**Task requirements:**
Look through the listing below, and wherever a line has the string "color", copy it.

**Supplied material:**
####################
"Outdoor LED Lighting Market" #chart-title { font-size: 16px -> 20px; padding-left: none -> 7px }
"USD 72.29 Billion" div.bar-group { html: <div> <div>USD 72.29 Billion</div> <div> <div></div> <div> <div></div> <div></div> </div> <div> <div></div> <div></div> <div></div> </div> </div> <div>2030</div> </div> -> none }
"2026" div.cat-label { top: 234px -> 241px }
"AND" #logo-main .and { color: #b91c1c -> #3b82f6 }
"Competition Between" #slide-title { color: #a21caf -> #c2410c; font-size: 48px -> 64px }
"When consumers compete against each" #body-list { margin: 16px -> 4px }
####################
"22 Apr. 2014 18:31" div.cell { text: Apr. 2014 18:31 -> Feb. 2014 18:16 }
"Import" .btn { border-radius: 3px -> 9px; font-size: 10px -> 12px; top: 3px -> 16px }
####################
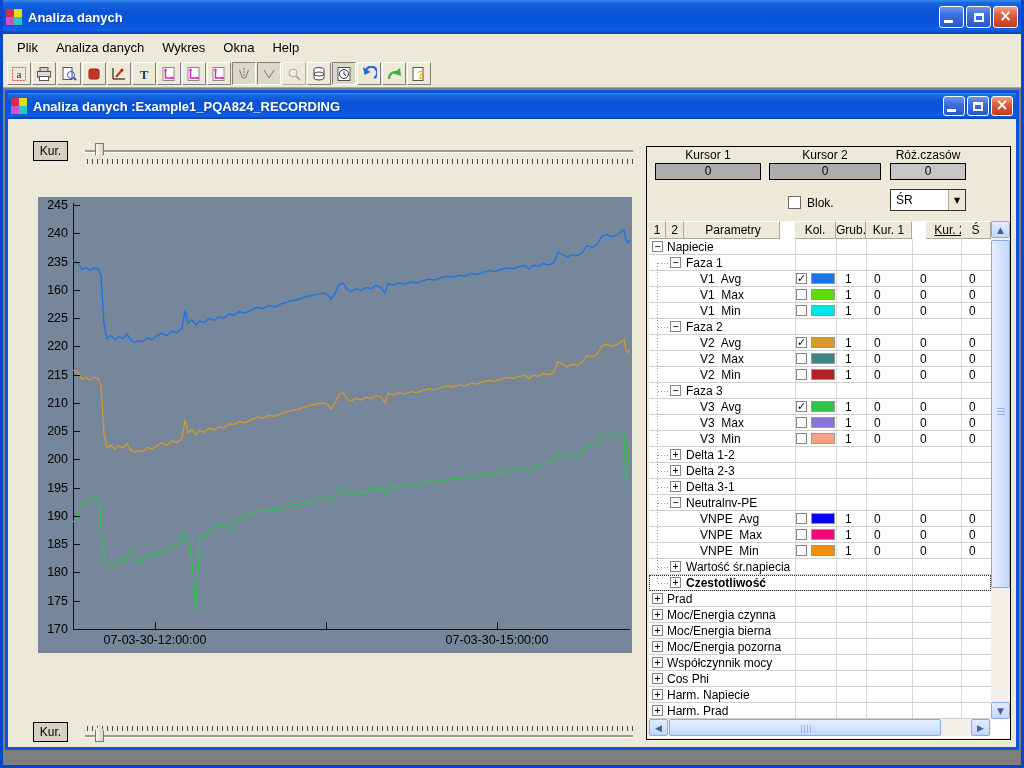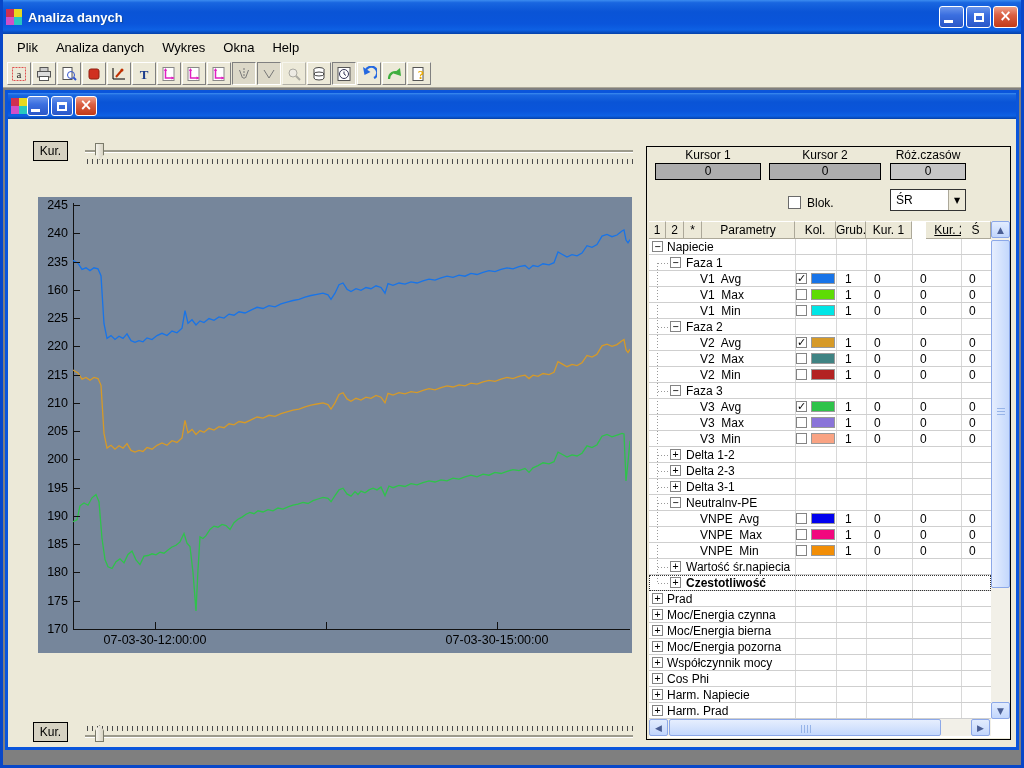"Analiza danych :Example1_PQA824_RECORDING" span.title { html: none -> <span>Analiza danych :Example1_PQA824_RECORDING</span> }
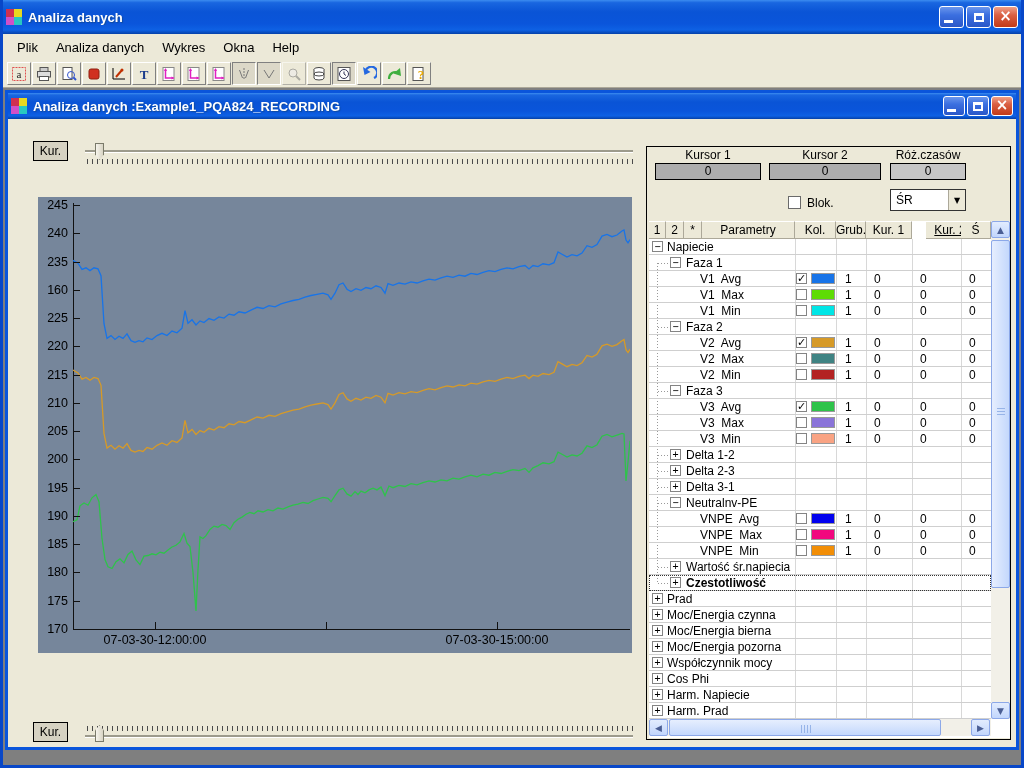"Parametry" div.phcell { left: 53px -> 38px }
####################
**Answer space:**
"AND" #logo-main .and { color: #b91c1c -> #3b82f6 }
"Competition Between" #slide-title { color: #a21caf -> #c2410c; font-size: 48px -> 64px }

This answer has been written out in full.